A while ago, browsing in a bookstore, I read a few chapters of Terror in the Name of God: Why Religious Militants Kill by Jessica Stern. Stern, an academic lecturer studying terrorism, travels to Gaza, Pakistan, Lebanon, among other places, to study Jewish, Muslim, and Christian fundamentalist religious sects engaged in violence. The book gains much from being a personal narrative, rather than a disinterested study.

In the front matter, Stern writes, defining the focus of her book:
...in this book terrorism will be defined as an act or threat of violence against noncombatants with the objective of exacting revenge, intimidating, or otherwise influencing an audience.
On the next page, she continues with:
A ... thorny issue is the perpetrator of the violent act. Can a state commit acts whose purpose is to intimidate noncombatants, acts that might be labeled terrorism? The answer is yes.
And then, a couple of lines down,
Although states frequently engage in terrorism, I am concerned in this book only with substate actors.
Perhaps I am being predictably liberal here, but why in the world avoid studying state terrorism?

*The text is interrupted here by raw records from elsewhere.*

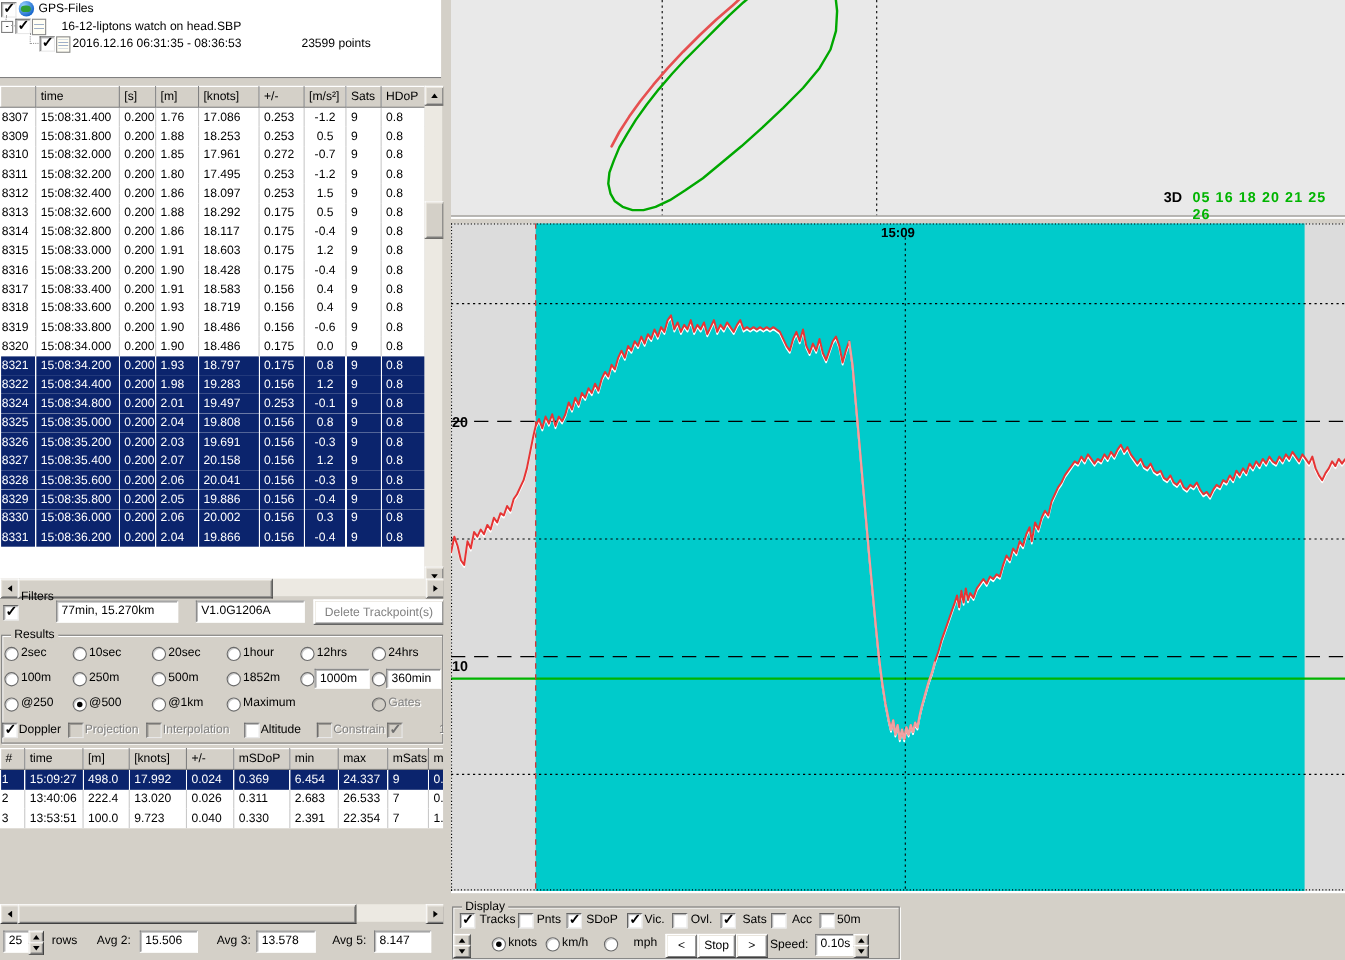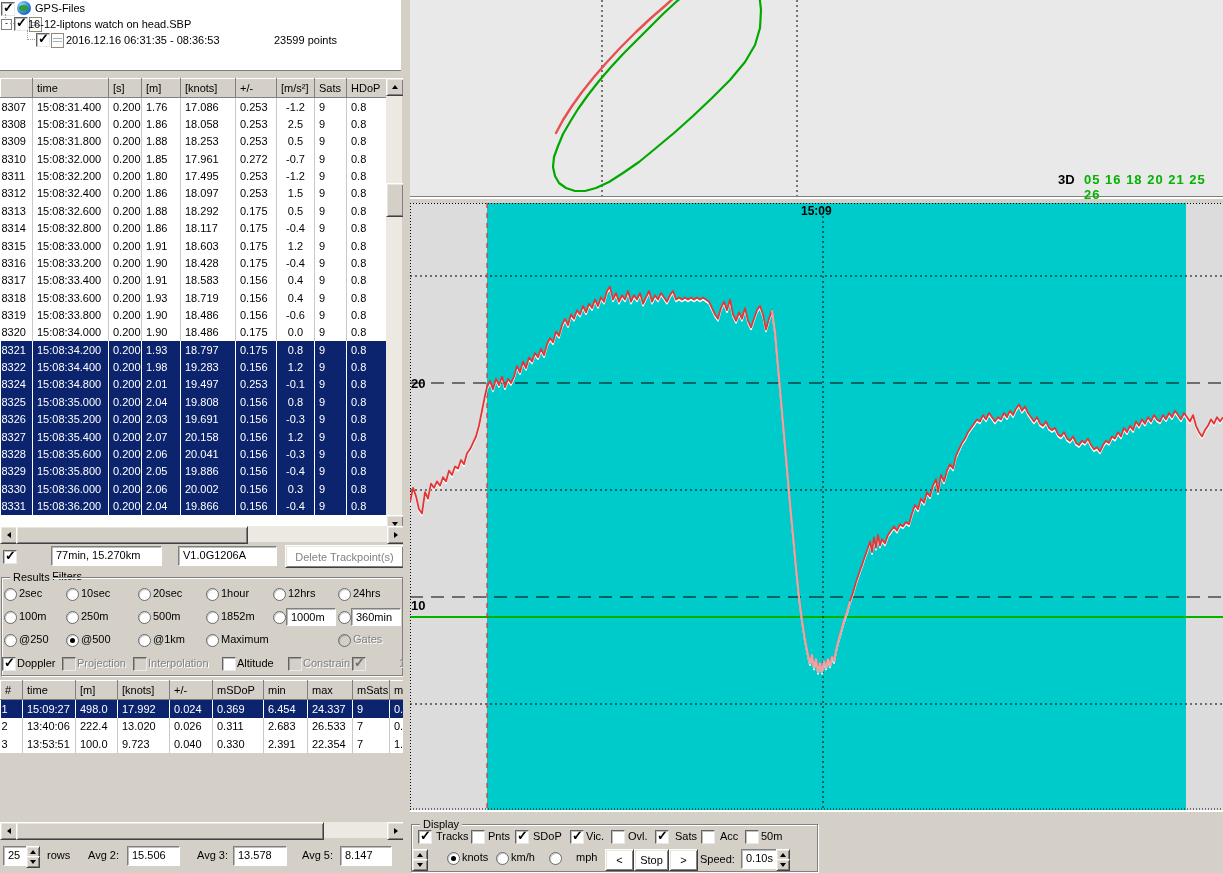--- a/index.html
+++ b/index.html
@@ -81,7 +81,7 @@
     <div class="dotline" style="left:10px;top:23px;width:4px;"></div>
     <div class="cb checked" style="left:14px;top:17px;"></div>
     <span class="doc" style="left:29px;top:17px;"></span>
-    <span class="lbl" style="left:28px;top:18px;">16-12-liptons watch on head.SBP</span>
+    <span class="lbl" style="left:56px;top:18px;">16-12-liptons watch on head.SBP</span>
 
     <div class="dotvert" style="left:27px;top:30px;height:10px;"></div>
     <div class="dotline" style="left:27px;top:39px;width:8px;"></div>

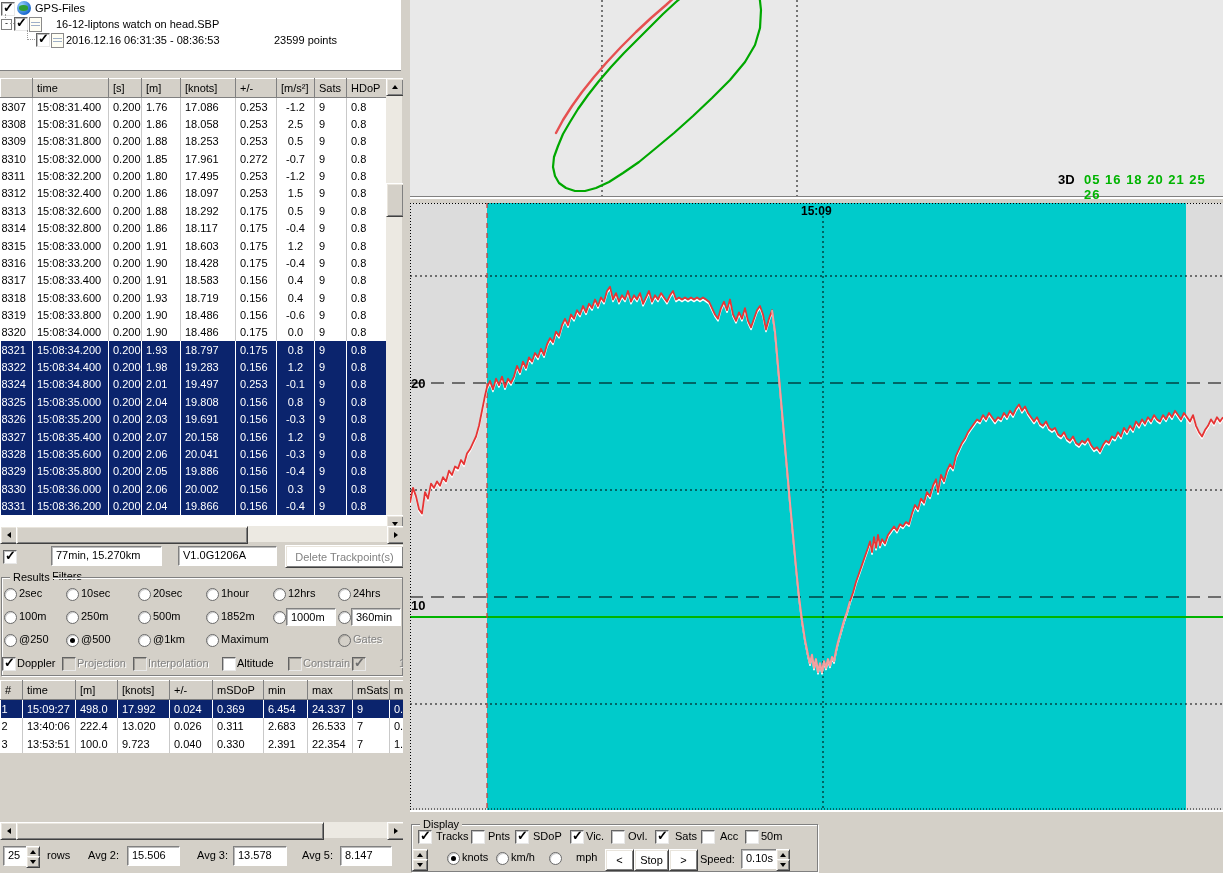--- a/index.html
+++ b/index.html
@@ -130,17 +130,6 @@
             <td>0.8</td>
           </tr>
           <tr>
-            <td class="c0">8308</td>
-            <td>15:08:31.600</td>
-            <td>0.200</td>
-            <td>1.86</td>
-            <td>18.058</td>
-            <td>0.253</td>
-            <td class="center">2.5</td>
-            <td>9</td>
-            <td>0.8</td>
-          </tr>
-          <tr>
             <td class="c0">8309</td>
             <td>15:08:31.800</td>
             <td>0.200</td>

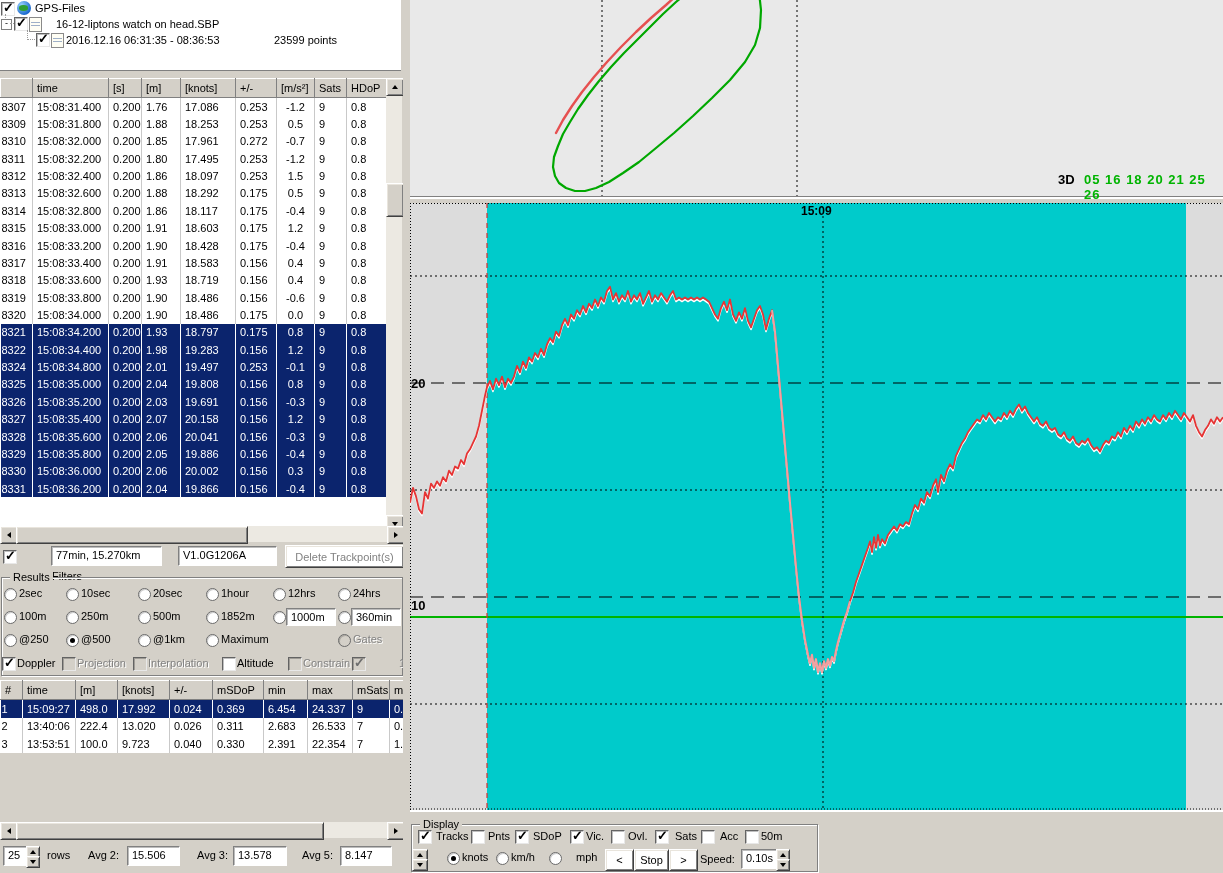--- a/index.html
+++ b/index.html
@@ -394,7 +394,7 @@
     </div>
 
   <div class="cb checked" style="left:3px;top:550px;"></div>
-  <span class="lbl" style="left:19px;top:570px;margin-left:33px;">Filters</span>
+  <span class="lbl" style="left:19px;top:536px;">Filters</span>
   <div class="field" style="left:51px;top:546px;width:101px;height:14px;">77min, 15.270km</div>
   <div class="field" style="left:178px;top:546px;width:89px;height:14px;">V1.0G1206A</div>
   <div class="btn dis" style="left:285px;top:545px;width:117px;height:21px;">Delete Trackpoint(s)</div>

The book is a psychological study, and there seems to be an assumption here that, psychologically, there is something different about state leaders ordering mass slaughter - something not quite like the 9/11 hijackers. But what are the reasons for this assumption?

Had Stern interviewed Henry Kissinger - responsible for, among other things, intentially causing large amounts of civilian deaths in Cambodia - perhaps she would have gained some extra insight into how ordinary terrorism is. Kissinger makes millions running his own consulting firm; he is tapped to run influential government comissions; and he is often sought after by the major networks for interviews. Among living former foreign policy officials, he is perhaps the most respected.

Focusing on acts of state terrorism - like the bombing of Cambodia and the destruction of Dresden during WWII - yields some insight into the inner workings of terrorist psychology. I don't know whether the deaths Kissinger caused keep him up at night; it certainly did not take much effort for Kissinger, universally respected and put into a position of power, to order them. Similarly, for people who have grown up in fundamentalist environments, it takes a little effort to embark on the cause of blowing up Americans. To understand the callous disregard for human life - the immateriality of enemy civilian casualties - the best specimen is Kissinger, who must display these features every time his tenure in the Nixon and Ford administrations is discussed.

4 Comments:

At 2:53 AM, Blogger ainge lotusland said...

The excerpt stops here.